━━ Provided records ━━

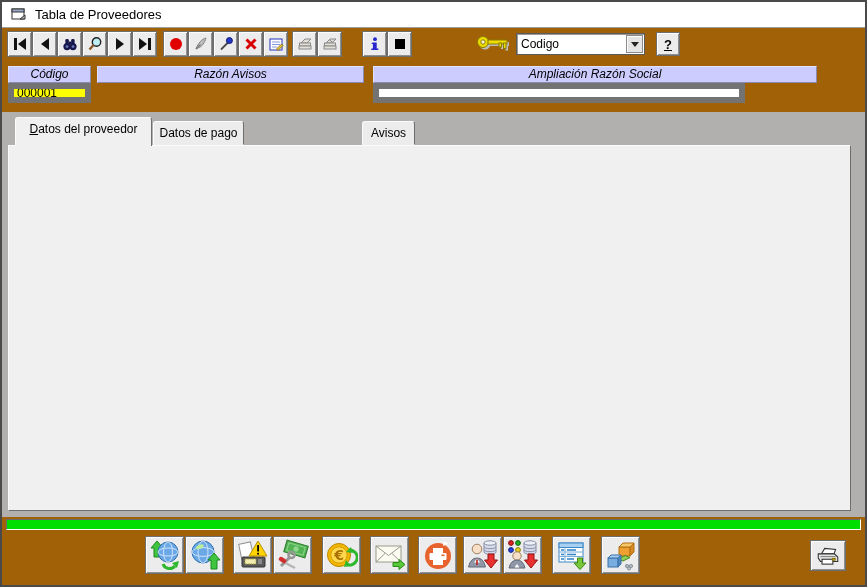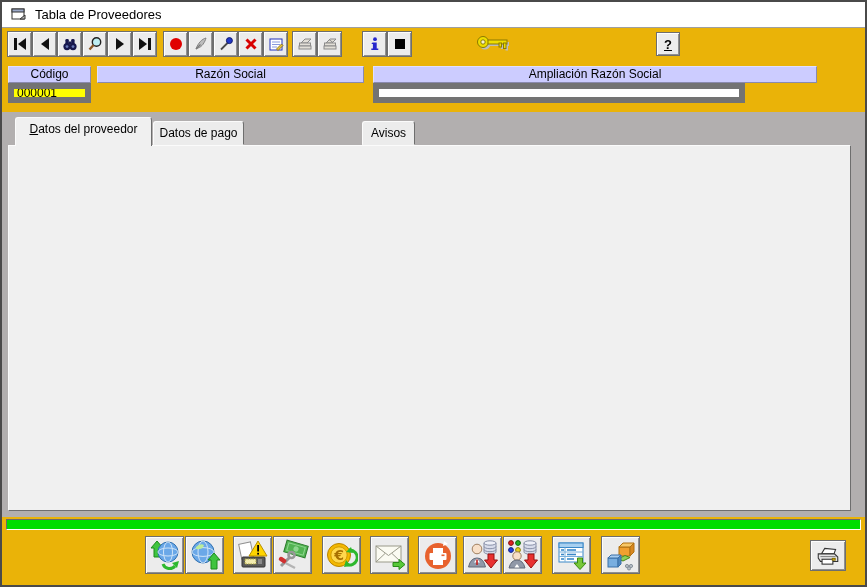--- a/index.html
+++ b/index.html
@@ -5,7 +5,7 @@
   html,body{margin:0;padding:0;background:#888;}
   *{box-sizing:border-box;}
   .window{
-    position:relative;width:867px;height:587px;background:#eab308;
+    position:relative;width:867px;height:587px;background:#a16207;
     font-family:"Liberation Sans",sans-serif;color:#000;
     box-shadow:inset 0 0 0 2px #4a4a4a;overflow:hidden;
   }

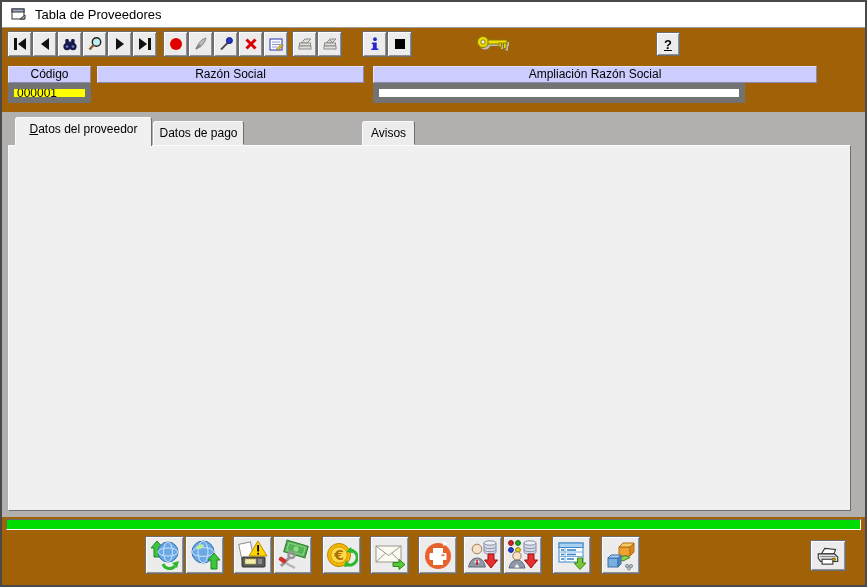--- a/index.html
+++ b/index.html
@@ -209,6 +209,12 @@
       <circle cx="7" cy="10" r="2.2" fill="#f6f1d0" stroke="#8a7a00"></circle>
     </svg>
   </span>
+  <div class="combo">
+    <span class="combo-text">Codigo</span>
+    <span class="combo-btn">
+        <i class="arr-down"></i>
+      </span>
+  </div>
   <button class="btn helpbtn" style="position:absolute">
       <span>?</span>
     </button>

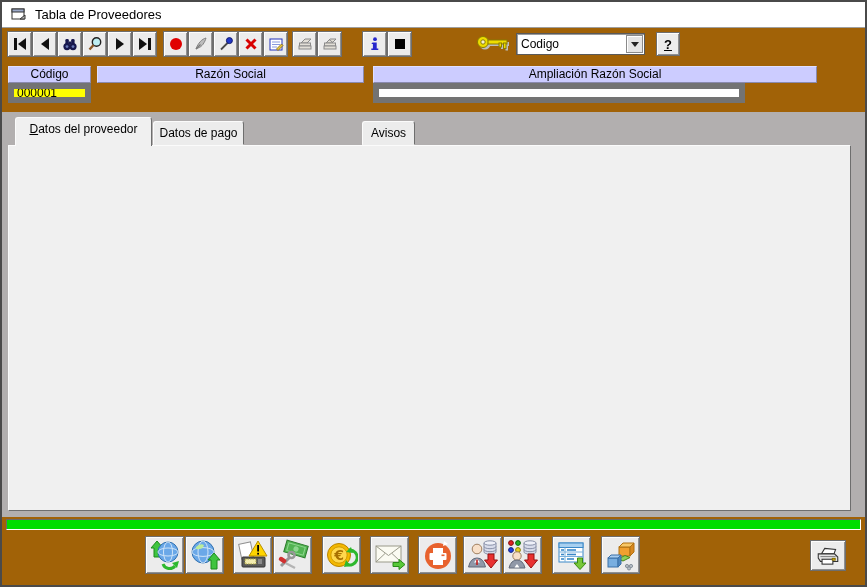--- a/index.html
+++ b/index.html
@@ -33,7 +33,7 @@
   .helpbtn span{text-decoration:underline;font-weight:bold;}
 
   .lbl{position:absolute;height:17px;background:#ccccff;border:1px solid;
-    border-color:#e0e0ff #8a8aae #8a8aae #e0e0ff;text-align:center;font-size:12px;line-height:15px;overflow:hidden;}
+    border-color:#e0e0ff #8a8aae #8a8aae #e0e0ff;text-align:center;font-size:12px;line-height:15px;overflow:hidden;font-style:italic;}
   .inp{position:absolute;height:20px;background:#fff;border:6px solid #737373;
     font-family:"Liberation Sans",sans-serif;font-size:12px;padding:1px 3px;margin:0;}
   .val-yellow{background:#ffff00;}

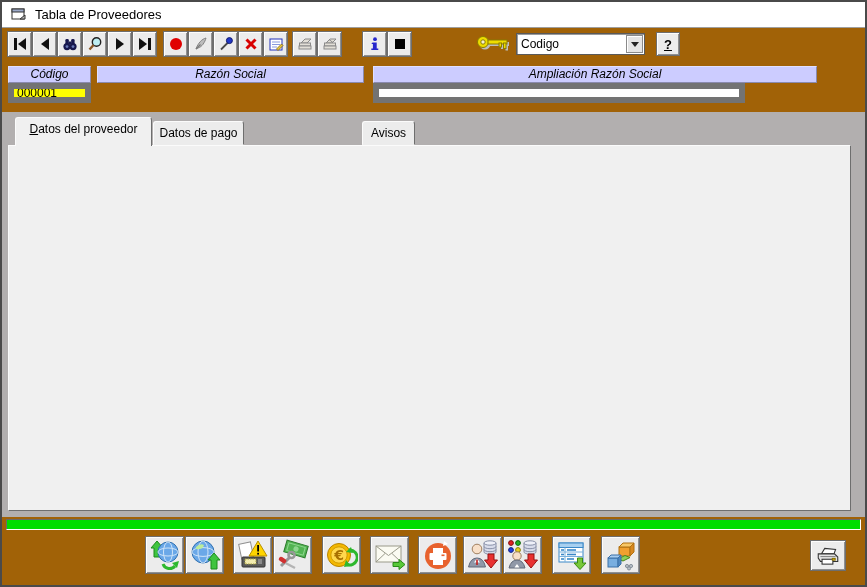--- a/index.html
+++ b/index.html
@@ -221,7 +221,7 @@
 
   <div class="lbl" style="left:8px;top:66px;width:83px">Código</div>
   <input class="inp val-yellow" style="left: 8px; top: 83px; width: 83px;" value="000001">
-  <div class="lbl" style="left:97px;top:66px;width:267px">Razón Social</div>
+  <div class="lbl" style="left:97px;top:66px;width:267px">Razón Avisos</div>
   <div class="lbl" style="left:373px;top:66px;width:444px">Ampliación Razón Social</div>
   <input class="inp" style="left: 373px; top: 83px; width: 372px;" value="">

━━━

* **Task directions**
Could you repeat every record exactly as written, with the pictures left out?

* **Expected answer**
--- a/index.html
+++ b/index.html
@@ -5,7 +5,7 @@
   html,body{margin:0;padding:0;background:#888;}
   *{box-sizing:border-box;}
   .window{
-    position:relative;width:867px;height:587px;background:#eab308;
+    position:relative;width:867px;height:587px;background:#a16207;
     font-family:"Liberation Sans",sans-serif;color:#000;
     box-shadow:inset 0 0 0 2px #4a4a4a;overflow:hidden;
   }

--- a/index.html
+++ b/index.html
@@ -209,6 +209,12 @@
       <circle cx="7" cy="10" r="2.2" fill="#f6f1d0" stroke="#8a7a00"></circle>
     </svg>
   </span>
+  <div class="combo">
+    <span class="combo-text">Codigo</span>
+    <span class="combo-btn">
+        <i class="arr-down"></i>
+      </span>
+  </div>
   <button class="btn helpbtn" style="position:absolute">
       <span>?</span>
     </button>

--- a/index.html
+++ b/index.html
@@ -33,7 +33,7 @@
   .helpbtn span{text-decoration:underline;font-weight:bold;}
 
   .lbl{position:absolute;height:17px;background:#ccccff;border:1px solid;
-    border-color:#e0e0ff #8a8aae #8a8aae #e0e0ff;text-align:center;font-size:12px;line-height:15px;overflow:hidden;}
+    border-color:#e0e0ff #8a8aae #8a8aae #e0e0ff;text-align:center;font-size:12px;line-height:15px;overflow:hidden;font-style:italic;}
   .inp{position:absolute;height:20px;background:#fff;border:6px solid #737373;
     font-family:"Liberation Sans",sans-serif;font-size:12px;padding:1px 3px;margin:0;}
   .val-yellow{background:#ffff00;}

--- a/index.html
+++ b/index.html
@@ -221,7 +221,7 @@
 
   <div class="lbl" style="left:8px;top:66px;width:83px">Código</div>
   <input class="inp val-yellow" style="left: 8px; top: 83px; width: 83px;" value="000001">
-  <div class="lbl" style="left:97px;top:66px;width:267px">Razón Social</div>
+  <div class="lbl" style="left:97px;top:66px;width:267px">Razón Avisos</div>
   <div class="lbl" style="left:373px;top:66px;width:444px">Ampliación Razón Social</div>
   <input class="inp" style="left: 373px; top: 83px; width: 372px;" value="">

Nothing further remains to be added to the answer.